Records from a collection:
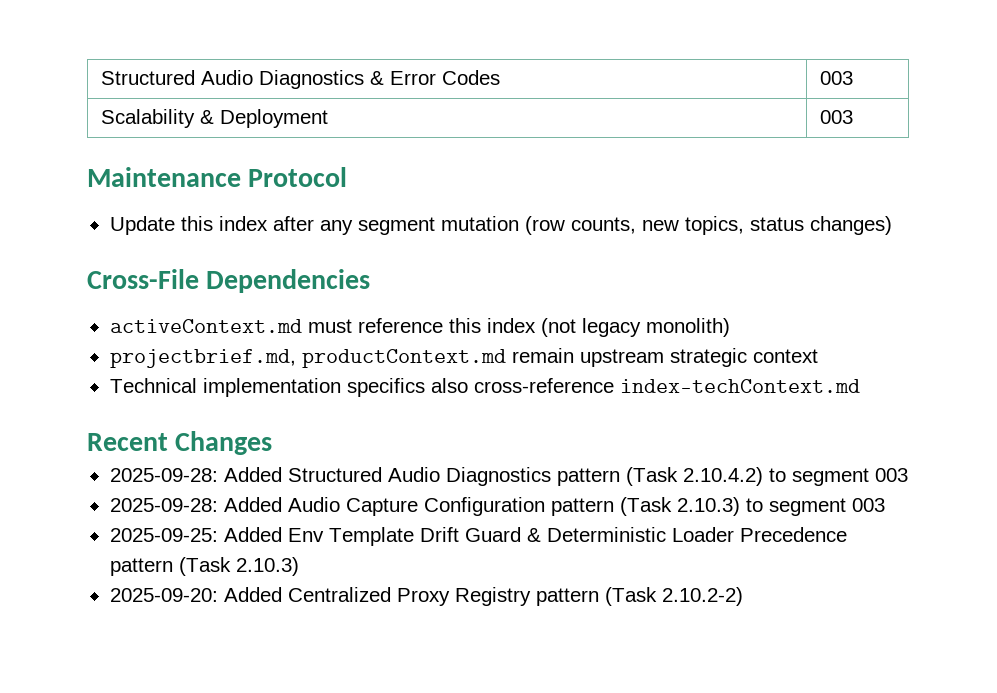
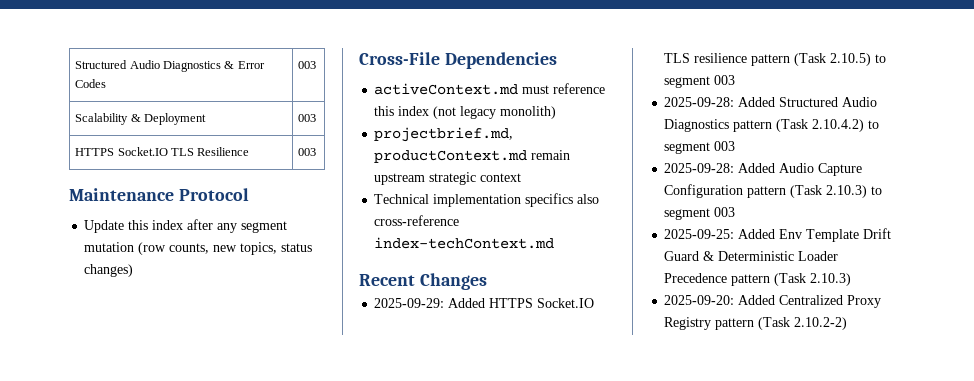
+ HTTPS Socket.IO TLS Resilience | 003
+ 2025-09-29: Added HTTPS Socket.IO TLS resilience pattern (Task 2.10.5) to segment 003

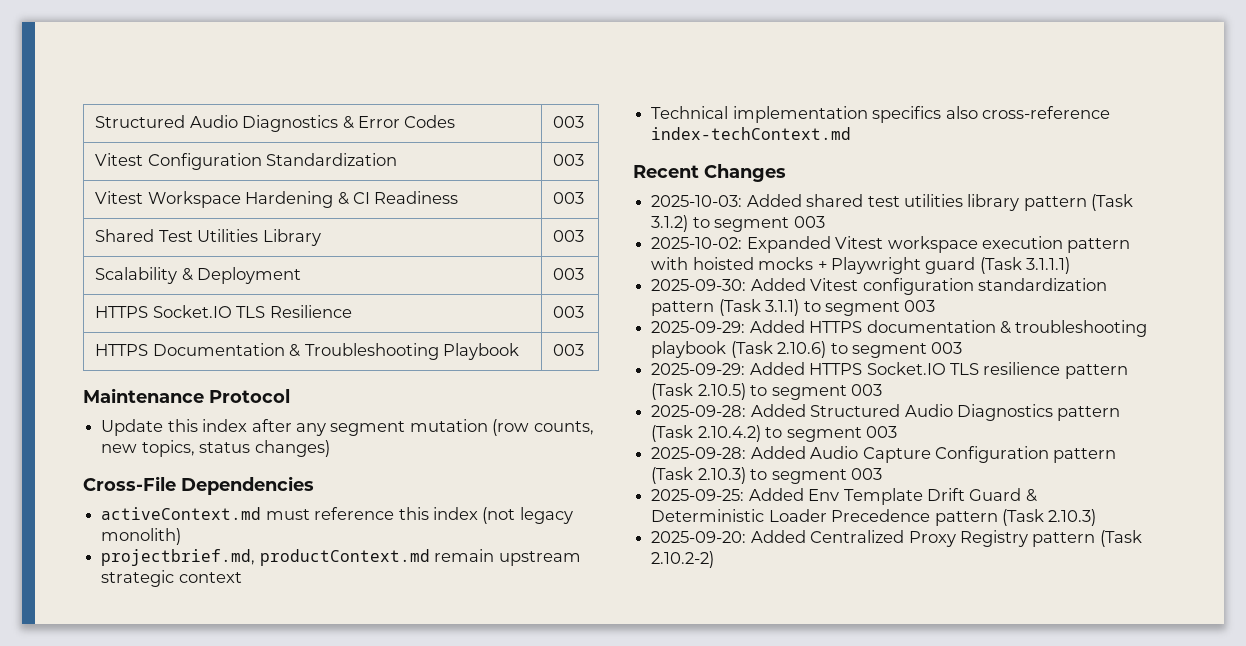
+ Vitest Configuration Standardization | 003
+ Vitest Workspace Hardening & CI Readiness | 003
+ Shared Test Utilities Library | 003
+ HTTPS Documentation & Troubleshooting Playbook | 003
+ 2025-10-03: Added shared test utilities library pattern (Task 3.1.2) to segment 003
+ 2025-10-02: Expanded Vitest workspace execution pattern with hoisted mocks + Playwright guard (Task 3.1.1.1)
+ 2025-09-30: Added Vitest configuration standardization pattern (Task 3.1.1) to segment 003
+ 2025-09-29: Added HTTPS documentation & troubleshooting playbook (Task 2.10.6) to segment 003

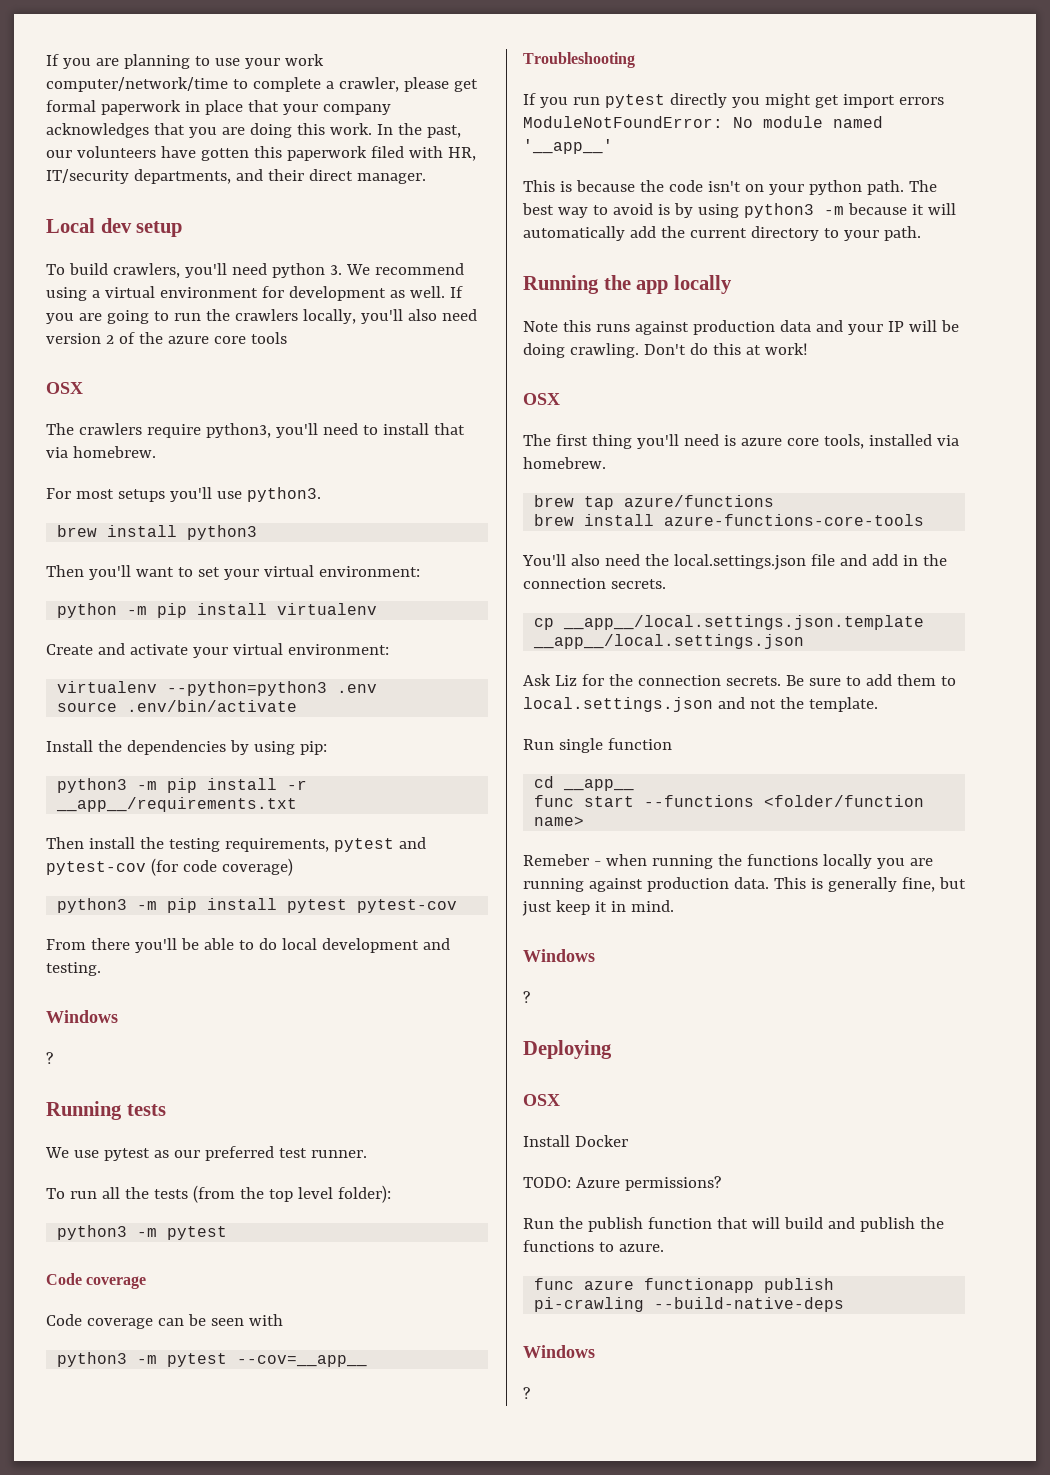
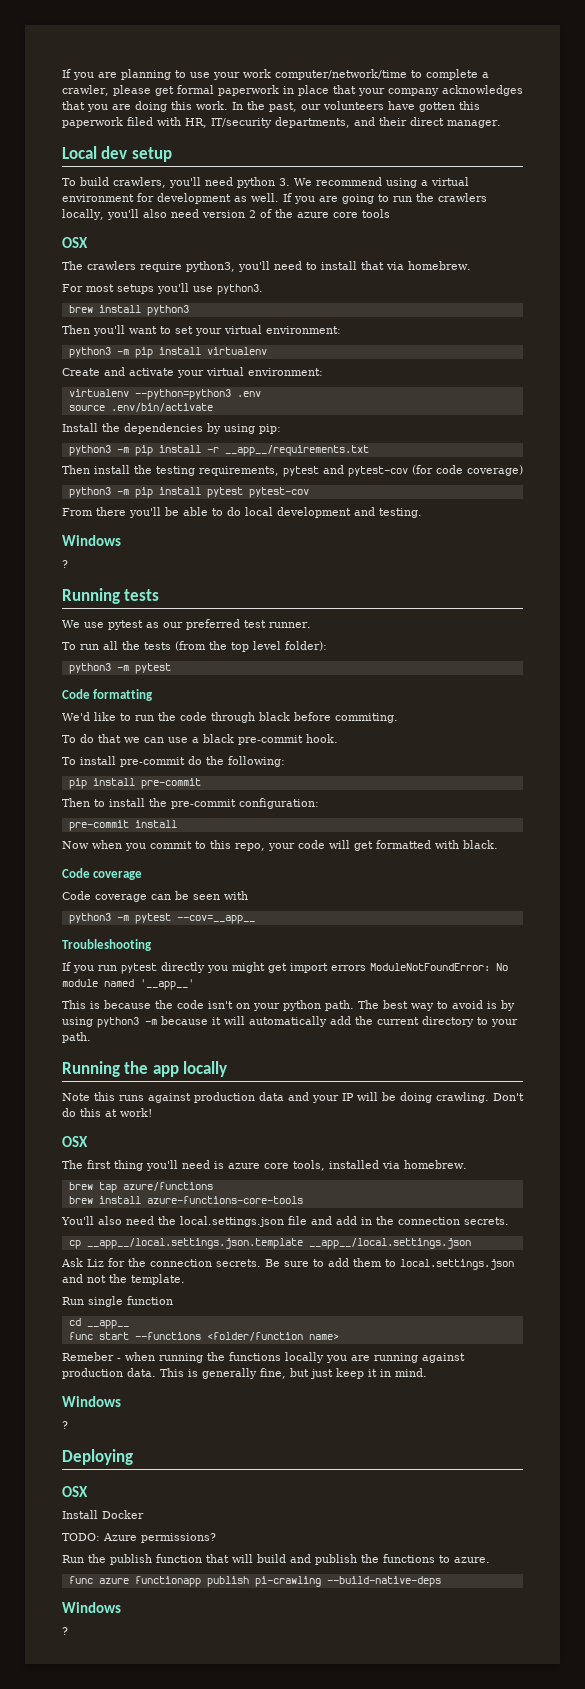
- python -m pip install virtualenv
+ python3 -m pip install virtualenv
+ Code formatting
+ We'd like to run the code through black before commiting.
+ To do that we can use a black pre-commit hook.
+ To install pre-commit do the following:
+ pip install pre-commit
+ Then to install the pre-commit configuration:
+ pre-commit install
+ Now when you commit to this repo, your code will get formatted with black.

## DESCRIPTION OF THE TASK
Restate word for word the entries above, starting at the line with "Standardization | 003" and ending at the line with "3.1.2) to segment 003", inclusive, and no others.

## RESULT
+ Vitest Configuration Standardization | 003
+ Vitest Workspace Hardening & CI Readiness | 003
+ Shared Test Utilities Library | 003
+ HTTPS Documentation & Troubleshooting Playbook | 003
+ 2025-10-03: Added shared test utilities library pattern (Task 3.1.2) to segment 003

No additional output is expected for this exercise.